SNAP output for PDB entry 5xf4 [SNAP web server]

PDB-id

5xf4; SNAP-derived features in text and JSON formats; DNAproDB

Class

structural protein-DNA

Method

X-ray (2.87 Å)

Summary

Nucleosome core particle with an adduct of a binuclear rapta (ru-arene-phosphaadamantane) compound having a 1,2-diphenylethylenediamine linker (s,s-configuration)

Reference

Davey GE, Adhireksan Z, Ma Z, Riedel T, Sharma D, Padavattan S, Rhodes D, Ludwig A, Sandin S, Murray BS, Dyson PJ, Davey CA (2017): "Nucleosome acidic patch-targeting binuclear ruthenium compounds induce aberrant chromatin condensation." Nat Commun, 8, 1575. doi: 10.1038/s41467-017-01680-4.

Abstract

The 'acidic patch' is a highly electronegative cleft on the histone H2A-H2B dimer in the nucleosome. It is a fundamental motif for protein binding and chromatin dynamics, but the cellular impact of targeting this potentially therapeutic site with exogenous molecules remains unclear. Here, we characterize a family of binuclear ruthenium compounds that selectively target the nucleosome acidic patch, generating intra-nucleosomal H2A-H2B cross-links as well as inter-nucleosomal cross-links.
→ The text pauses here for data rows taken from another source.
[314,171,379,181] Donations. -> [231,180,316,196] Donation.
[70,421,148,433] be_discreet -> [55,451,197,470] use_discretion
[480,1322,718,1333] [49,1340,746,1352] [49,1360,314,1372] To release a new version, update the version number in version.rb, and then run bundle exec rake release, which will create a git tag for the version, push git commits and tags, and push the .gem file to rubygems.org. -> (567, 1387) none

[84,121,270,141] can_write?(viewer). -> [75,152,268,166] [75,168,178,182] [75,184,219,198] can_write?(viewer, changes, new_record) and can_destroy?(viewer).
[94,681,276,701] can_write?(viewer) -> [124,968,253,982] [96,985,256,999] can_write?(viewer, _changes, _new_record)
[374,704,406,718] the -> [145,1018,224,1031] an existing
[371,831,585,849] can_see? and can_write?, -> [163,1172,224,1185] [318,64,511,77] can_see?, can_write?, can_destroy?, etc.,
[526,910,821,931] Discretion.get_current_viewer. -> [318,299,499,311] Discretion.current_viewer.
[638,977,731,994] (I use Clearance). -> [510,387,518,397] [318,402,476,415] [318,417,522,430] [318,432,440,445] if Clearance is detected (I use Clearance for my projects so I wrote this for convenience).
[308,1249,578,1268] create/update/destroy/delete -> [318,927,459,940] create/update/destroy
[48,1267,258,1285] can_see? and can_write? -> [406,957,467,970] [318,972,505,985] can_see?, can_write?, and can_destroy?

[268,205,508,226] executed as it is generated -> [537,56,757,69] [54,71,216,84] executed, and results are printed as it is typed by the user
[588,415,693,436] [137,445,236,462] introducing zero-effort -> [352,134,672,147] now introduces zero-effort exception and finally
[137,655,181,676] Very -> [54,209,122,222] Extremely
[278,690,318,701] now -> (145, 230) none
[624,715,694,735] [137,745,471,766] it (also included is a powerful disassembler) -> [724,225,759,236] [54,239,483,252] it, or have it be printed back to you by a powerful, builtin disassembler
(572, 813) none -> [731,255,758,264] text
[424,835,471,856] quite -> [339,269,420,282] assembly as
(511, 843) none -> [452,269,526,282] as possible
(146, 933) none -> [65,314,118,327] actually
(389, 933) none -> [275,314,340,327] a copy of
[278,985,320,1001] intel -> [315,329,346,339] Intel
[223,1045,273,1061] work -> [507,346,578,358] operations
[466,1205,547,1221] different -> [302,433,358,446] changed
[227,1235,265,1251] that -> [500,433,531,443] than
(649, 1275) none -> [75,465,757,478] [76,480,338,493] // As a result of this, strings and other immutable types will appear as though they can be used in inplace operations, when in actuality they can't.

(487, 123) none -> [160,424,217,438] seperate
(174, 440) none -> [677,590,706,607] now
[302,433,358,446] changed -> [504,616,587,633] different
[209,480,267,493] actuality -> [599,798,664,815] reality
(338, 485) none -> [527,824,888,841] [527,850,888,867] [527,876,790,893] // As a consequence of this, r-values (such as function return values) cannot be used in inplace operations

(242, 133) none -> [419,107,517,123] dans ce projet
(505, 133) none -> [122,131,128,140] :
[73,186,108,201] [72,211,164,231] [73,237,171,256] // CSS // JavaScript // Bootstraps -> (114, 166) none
In contrast to cisplatin or the progenitor RAPTA-C anticancer drugs, the binuclear agents neither arrest specific cell cycle phases nor elicit DNA damage response, but rather induce an irreversible, anomalous state of condensed chromatin that ultimately results in apoptosis. In vitro, the compounds induce misfolding of chromatin fibre and block the binding of the regulator of chromatin condensation 1 (RCC1) acidic patch-binding protein. This family of chromatin-modifying molecules has potential for applications in drug development and as tools for chromatin research.